Zarówno te cechy, jak i inne zalety, pozwoliły temu modelowi na zajęcie pierwszego miejsca w porównaniu aut segmentu B niemieckiego czasopisma "Autobild". Pobił tym samym zarówno niemiecki wzór, Volkswagena Polo, jak i kilka innych ciekawych aut tego segmentu (Renault Clio, Mazdę 2, Opla Corsę). Oprócz przestrzeni do jego walorów zaliczono: komfort jazdy, bogate wyposażenie oraz dobre warunki gwarancyjne.
Silnik 1.4 MPI o mocy 100 KM to na ten moment topowa jednostka benzynowa w tym modelu. Nawet z nią i20 nie staje się wyścigówką (czas rozpędzania od 0 do 100 km/h 11,6 sekundy), ale w tym samochodzie zupełnie nie o to chodzi. 100 KM wystarcza, aby czasami dynamicznie przyspieszyć. Silnik nie jest głośny, a ogólne wyciszenie wnętrza stoi na przyzwoitym poziomie. Komfort jazdy w trasie poprawia wyraźnie obecność szóstego biegu. W tej klasie sześciobiegowe przekładnie nie są jeszcze zbyt często spotykane, także jest to kolejny plus Hyundaia. Z kolei to, czego w Hyundaiu nie ma, to silniki z turbodoładowaniem. Uważam, że wcale nie trzeba nad tym ubolewać. Silnik 1.4 z pewnością nie zużywa większych ilości paliwa niż jednostki turbo z porównywalną mocą, a prostsza konstrukcja odwdzięczy się niższymi kosztami eksploatacji.
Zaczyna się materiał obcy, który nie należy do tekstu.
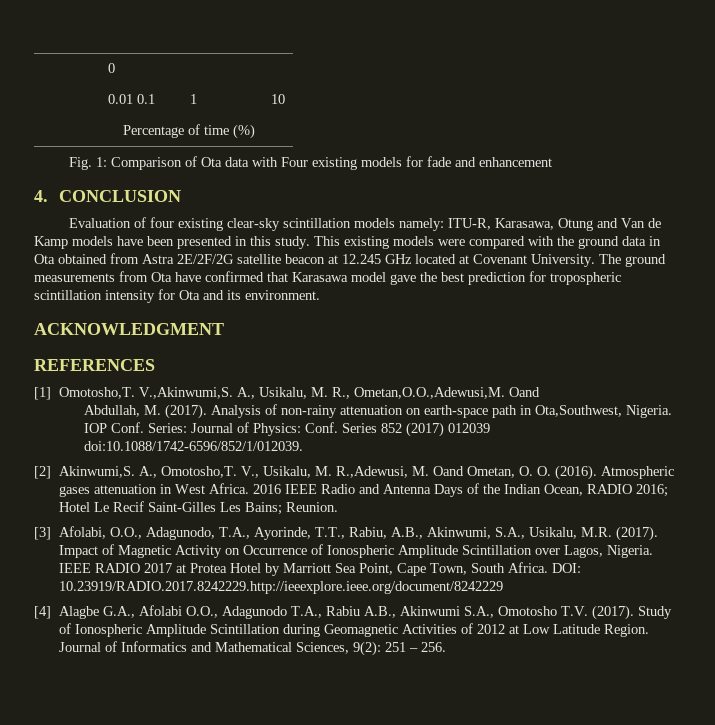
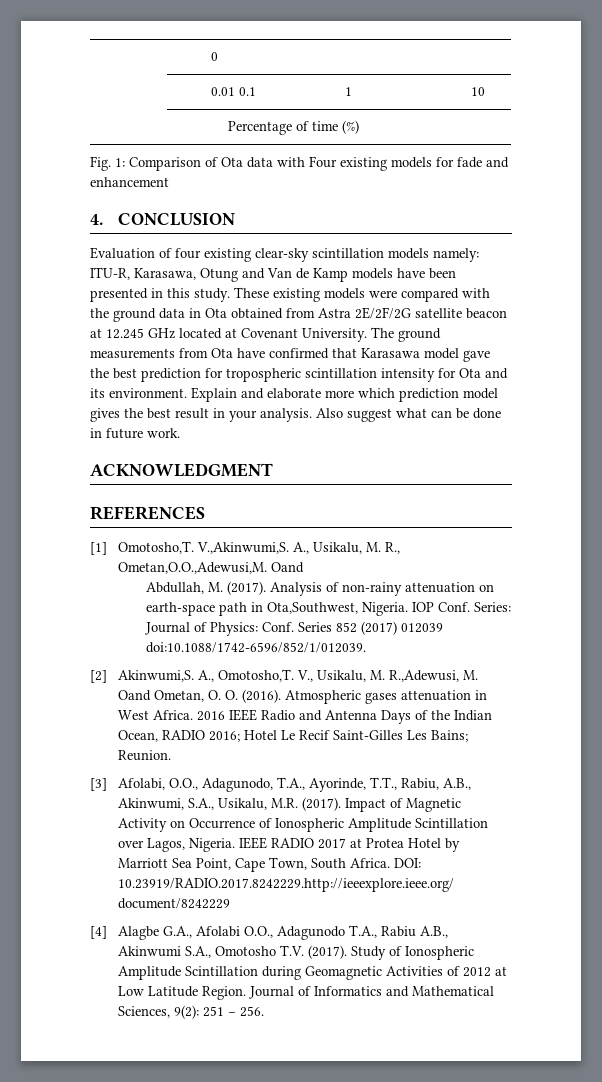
- This existing models were compared with the ground data in Ota obtained from Astra 2E/2F/2G satellite beacon at 12.245 GHz located at Covenant University.
+ These existing models were compared with the ground data in Ota obtained from Astra 2E/2F/2G satellite beacon at 12.245 GHz located at Covenant University.
+ Explain and elaborate more which prediction model gives the best result in your analysis. Also suggest what can be done in future work.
Trudno znaleźć jakieś wady Hyundaia. Można wspomnieć jedynie o dość głośno pracującym tylnym zawieszeniu. W niektórych miejscach auto nie jest również perfekcyjnie wykończone. Są to jednak szczegóły i drobnostki, które nie mają wpływu na generalny odbiór auta jako przyjaznego, przestronnego i użytecznego.
Najczęściej sprzedawaną wersją będzie z pewnością silnik 1.2 MPI w wersji wyposażenia Classic Plus. Myślę, że nie warto kupować tego motoru w wersji o mocy 84 KM, lecz wybrać 75 KM (różnica tkwi wyłącznie w innym oprogramowaniu). Poziom wyposażenia Classic Plus ma już natomiast wszystko co niezbędne: klimatyzację manualną, radio, elektrycznie regulowane i podgrzewane lusterka oraz alarm. Cena takiego auta to 48 700 PLN. Nadal nie jest to mało, jak na auto segmentu B, ale porównywalnie do innych rynkowych nowości.